Determining optimal thresholds for MELK images

  • Andrej Borissenko (Universität Bielefeld, Bielefeld, Germany)
G3 10 (Lecture hall)

Abstract

The new multi-parameter fluorescence-microscopy technique MELK allows to produce a stack of intensity images of the same biological object (for example, liver cells), each image in the stack corresponding to one particular, extra- or intracellular protein of interest.

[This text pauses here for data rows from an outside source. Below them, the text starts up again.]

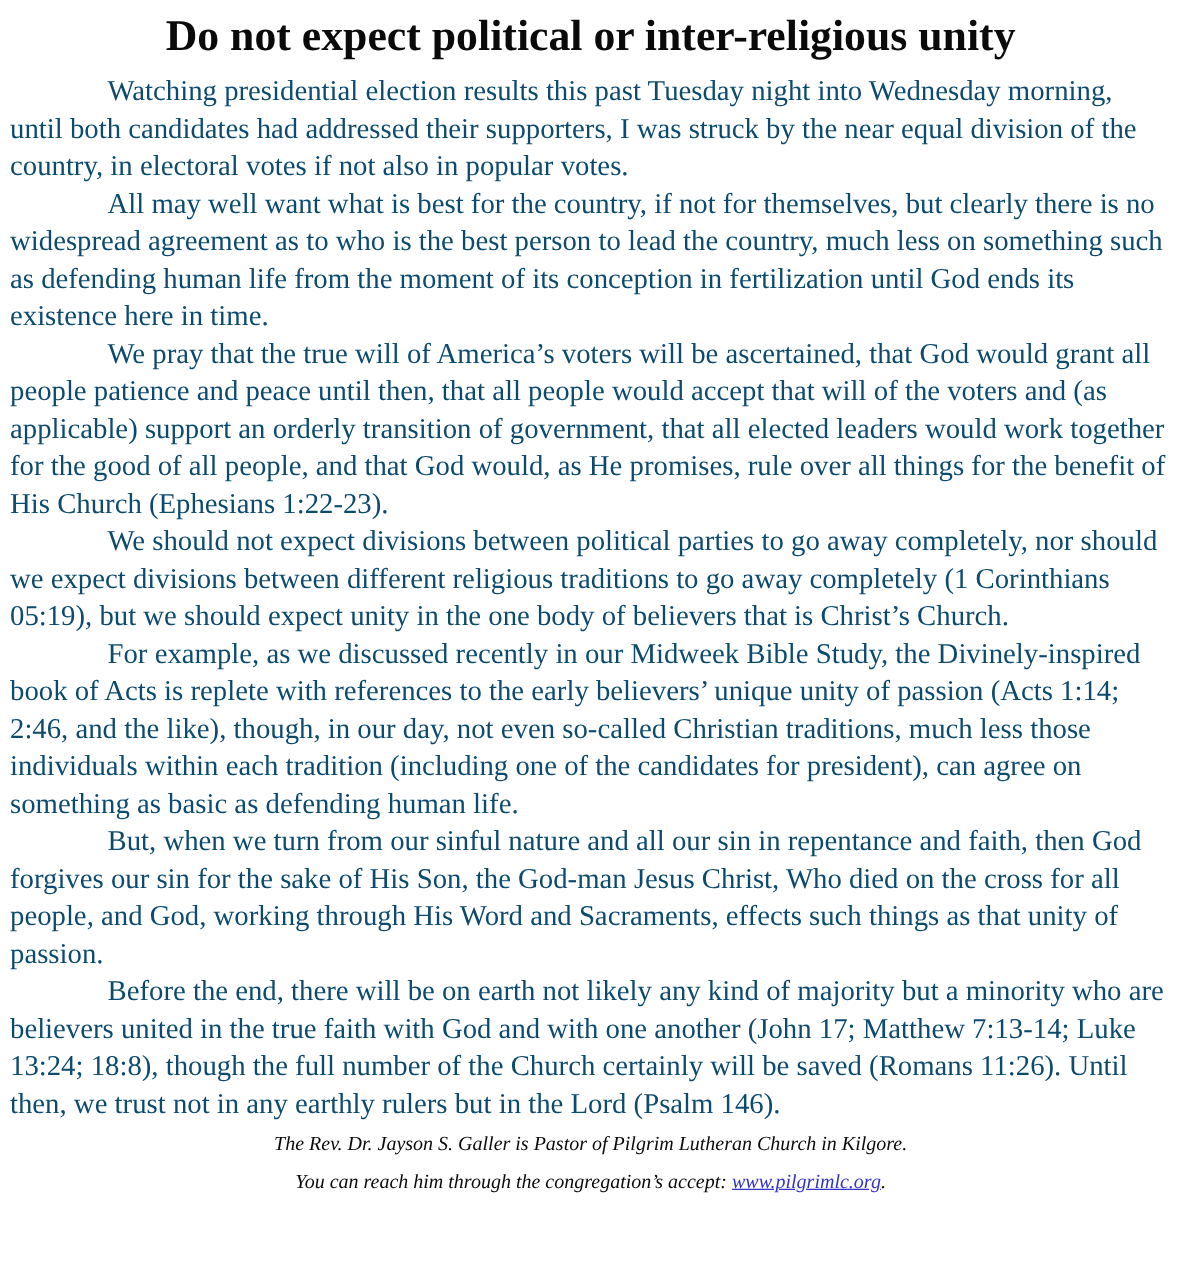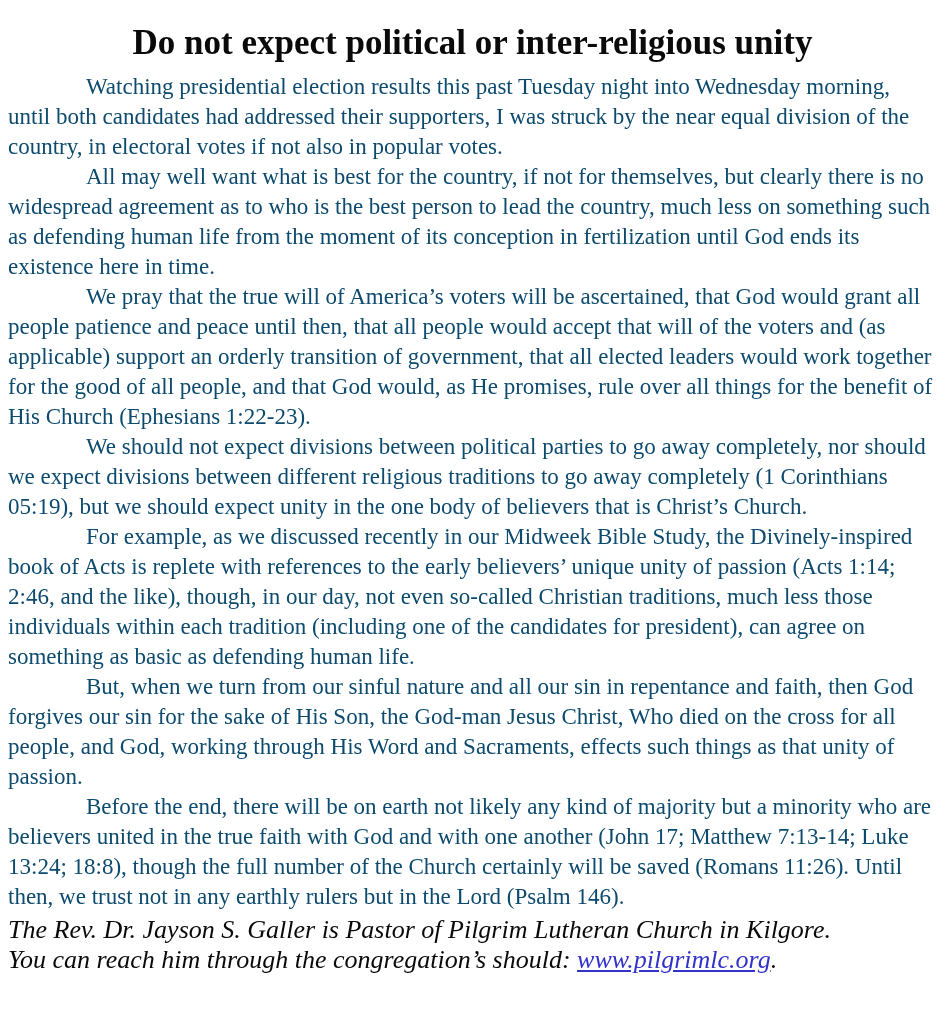"Do not expect political or" .page { padding: 20px 10px 0 8px -> 6px 10px 0 8px }
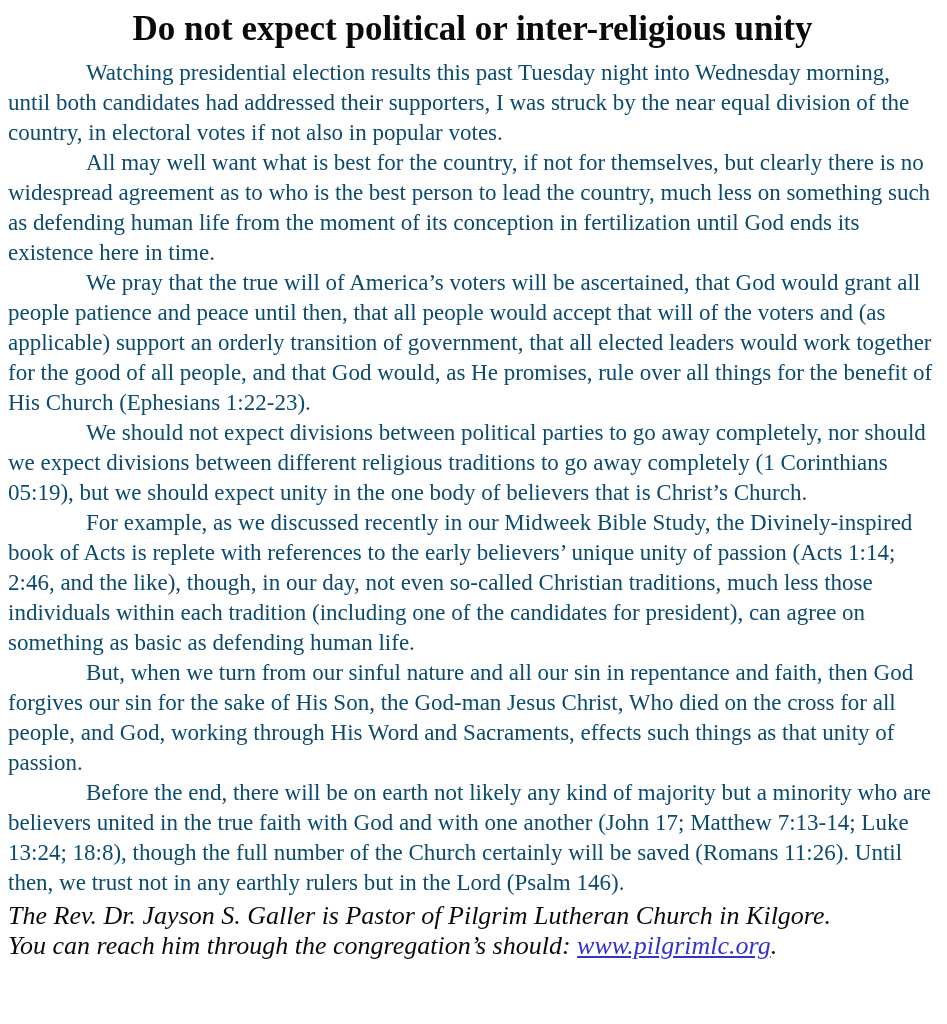"The Rev. Dr. Jayson S." .article-footer { font-size: 26px -> 16px; text-align: left -> center }
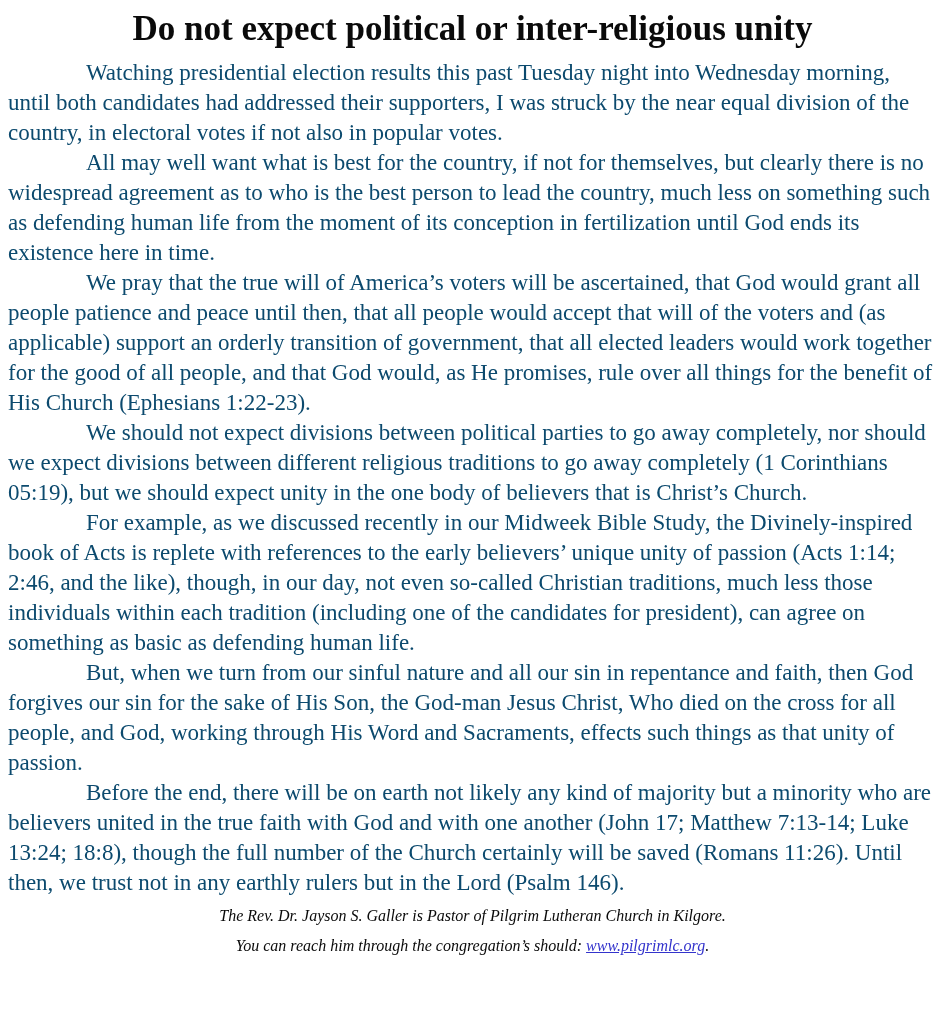"You can reach him through" span { text: should -> accept }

We present methods of exploring statistical dependence between different protein distributions that are based on the notion of a copula: a function which 'extracts' the dependence structure from the joint distribution of two or more random variables.

To measure the dependence degree between several proteins, we introduce a so-called multi-information function that quantifies, for any two protein distributions, their mutual information -- a measure that estimates how much we can learn about one such distribution from the other. It is shown how this function can be expressed in terms of the copula function.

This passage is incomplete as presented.